Significant collections and items

  • Kodak Australasia Heritage Collection & Baker and Rouse Collection: 1,000s of photographs, advertising material, photographic products and factory floor artefacts.
  • McKay Archive: 25,000 images, 600 negatives and 19 films.
  • Melbourne Observatory: astronomical and operations photographs.
  • Biggest Family Album in Australia & Melbourne's Biggest Family Album: about 10,000 images of everyday life.
  • International Harvester: more than 900 glass negatives, around 60,000 film negatives and prints, over 200 albums and about 40 scrapbooks relating to the manufacture and sales of agricultural equipment, motor trucks and construction equipment.
  • Vickers Ruwolt: over 1,000 glass plate negatives documenting one of Australia's major heavy engineering firms, 1920s-1960s.
  • A.J. Campbell: more than 2500 photographs and negatives by the noted Australian ornithologist and field naturalist.
  • Laurie Richards: 85,000 negatives documenting corporate and retail life, 1950s-1970s.
  • State Electricity Commission of Victoria: over 3500 negatives and 1,000 photographs documenting the power industry, 1870s-1980s.
  • Jim Payens Aerial Photography: several thousand negatives and one of the aerial cameras used by Jim Payens to take them. They document Victoria's development from the air, with a focus on industry, during the 1950s to the early 1970s.

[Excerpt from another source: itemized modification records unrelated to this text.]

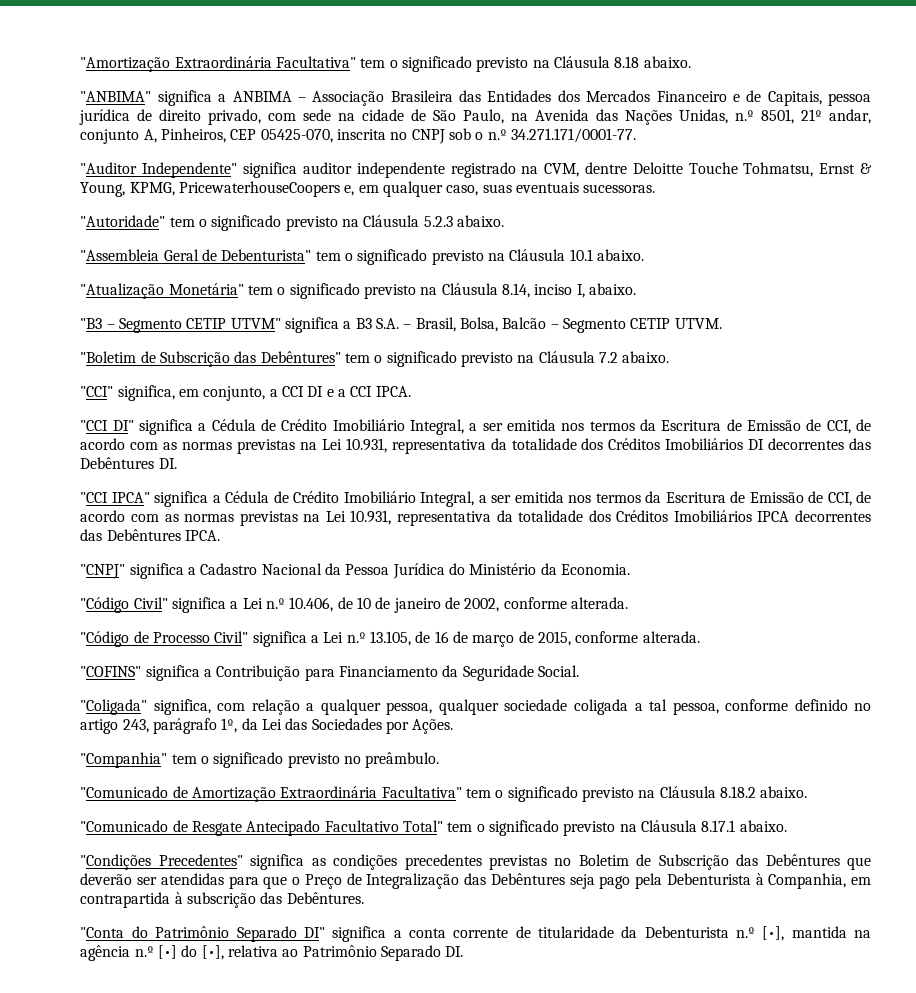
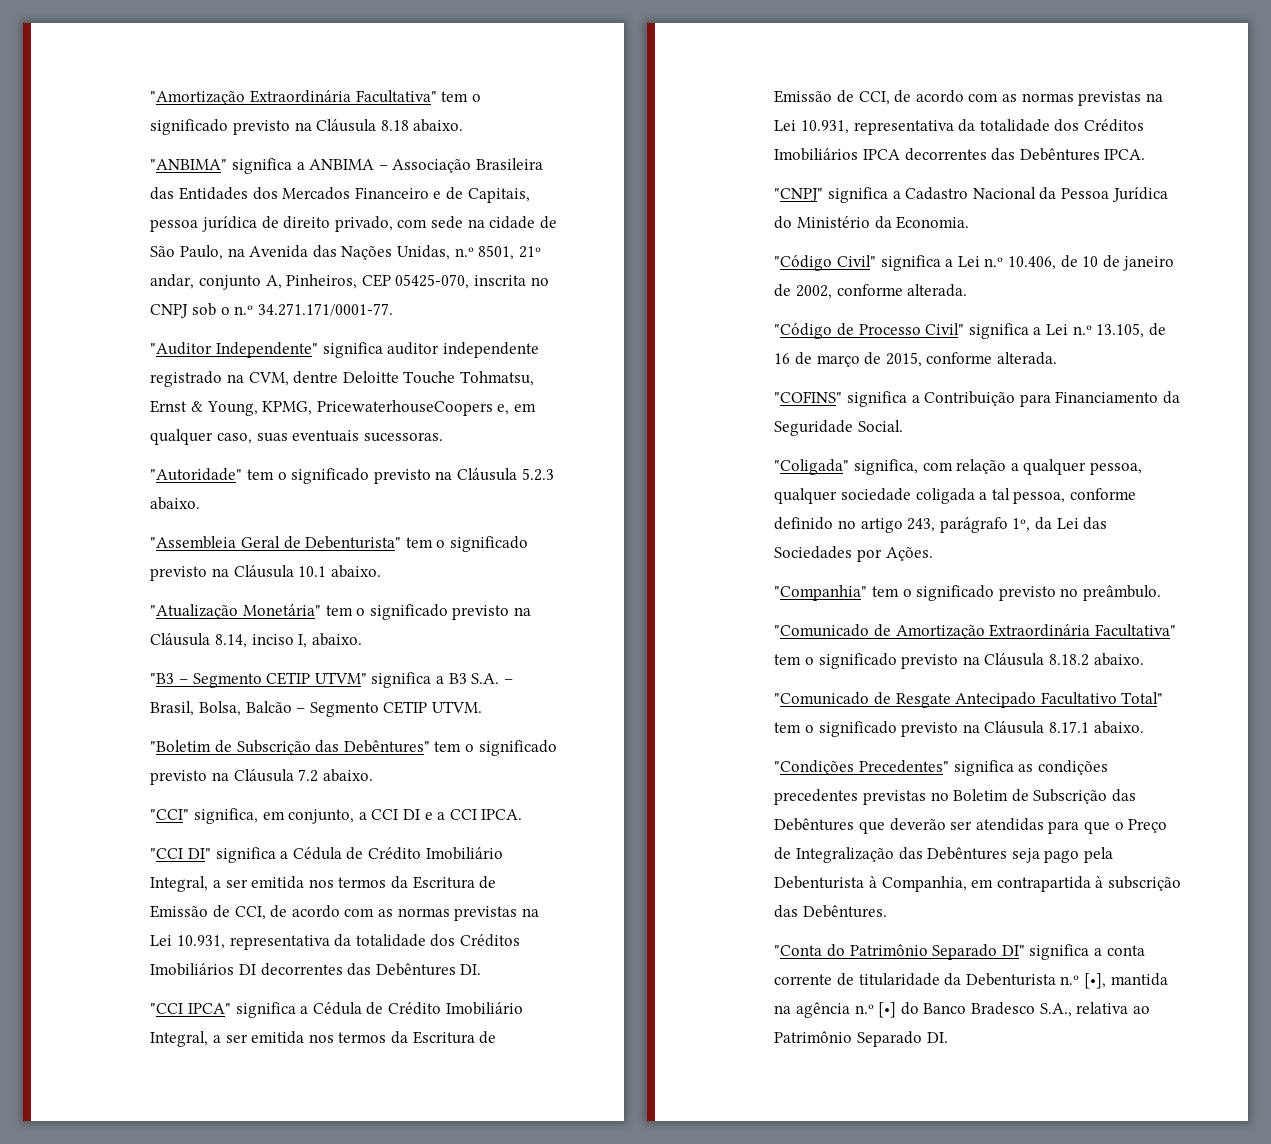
- "Conta do Patrimônio Separado DI" significa a conta corrente de titularidade da Debenturista n.º [•], mantida na agência n.º [•] do [•], relativa ao Patrimônio Separado DI.
+ "Conta do Patrimônio Separado DI" significa a conta corrente de titularidade da Debenturista n.º [•], mantida na agência n.º [•] do Banco Bradesco S.A., relativa ao Patrimônio Separado DI.

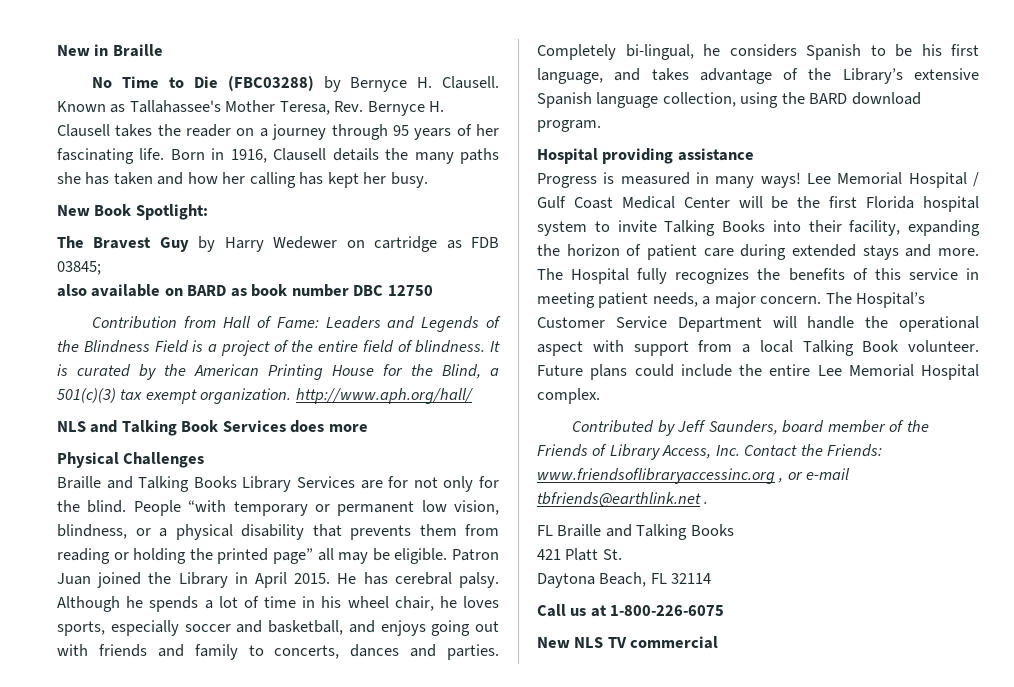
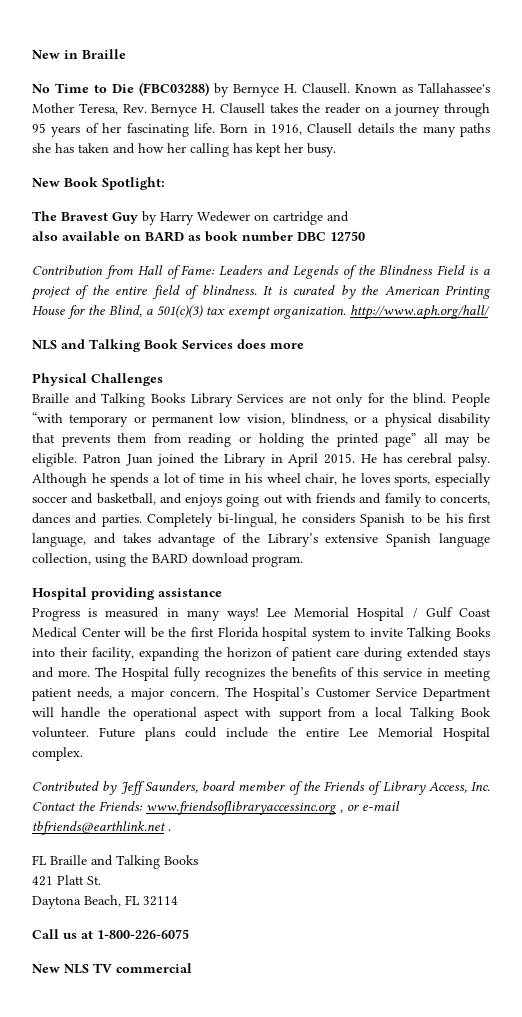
- The Bravest Guy by Harry Wedewer on cartridge as FDB 03845;
+ The Bravest Guy by Harry Wedewer on cartridge and
- Braille and Talking Books Library Services are for not only for the blind.
+ Braille and Talking Books Library Services are not only for the blind.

  • Science Museum of Victoria: over 10,000 negatives depicting collection objects, events, exhibitions, visitors and staff.
  • Spotswood Pumping Station: 300 photographs.
  • Francis: internationally significant pre-cinema and cinema images and technologies, from the 18th and 19th centuries.
  • William S Anderson: over 1,000 images of Lorne and Great Ocean Road, and his camera, 1898-1940.
  • Kodak No. 1 camera (1888) and artefacts reflecting the evolution of Kodak camera innovation.
  • Sutton panoramic camera and wet plate curved glass negatives taken with it in the mid 19th century by Richard Daintree, a pioneer of Australian fieldwork photography.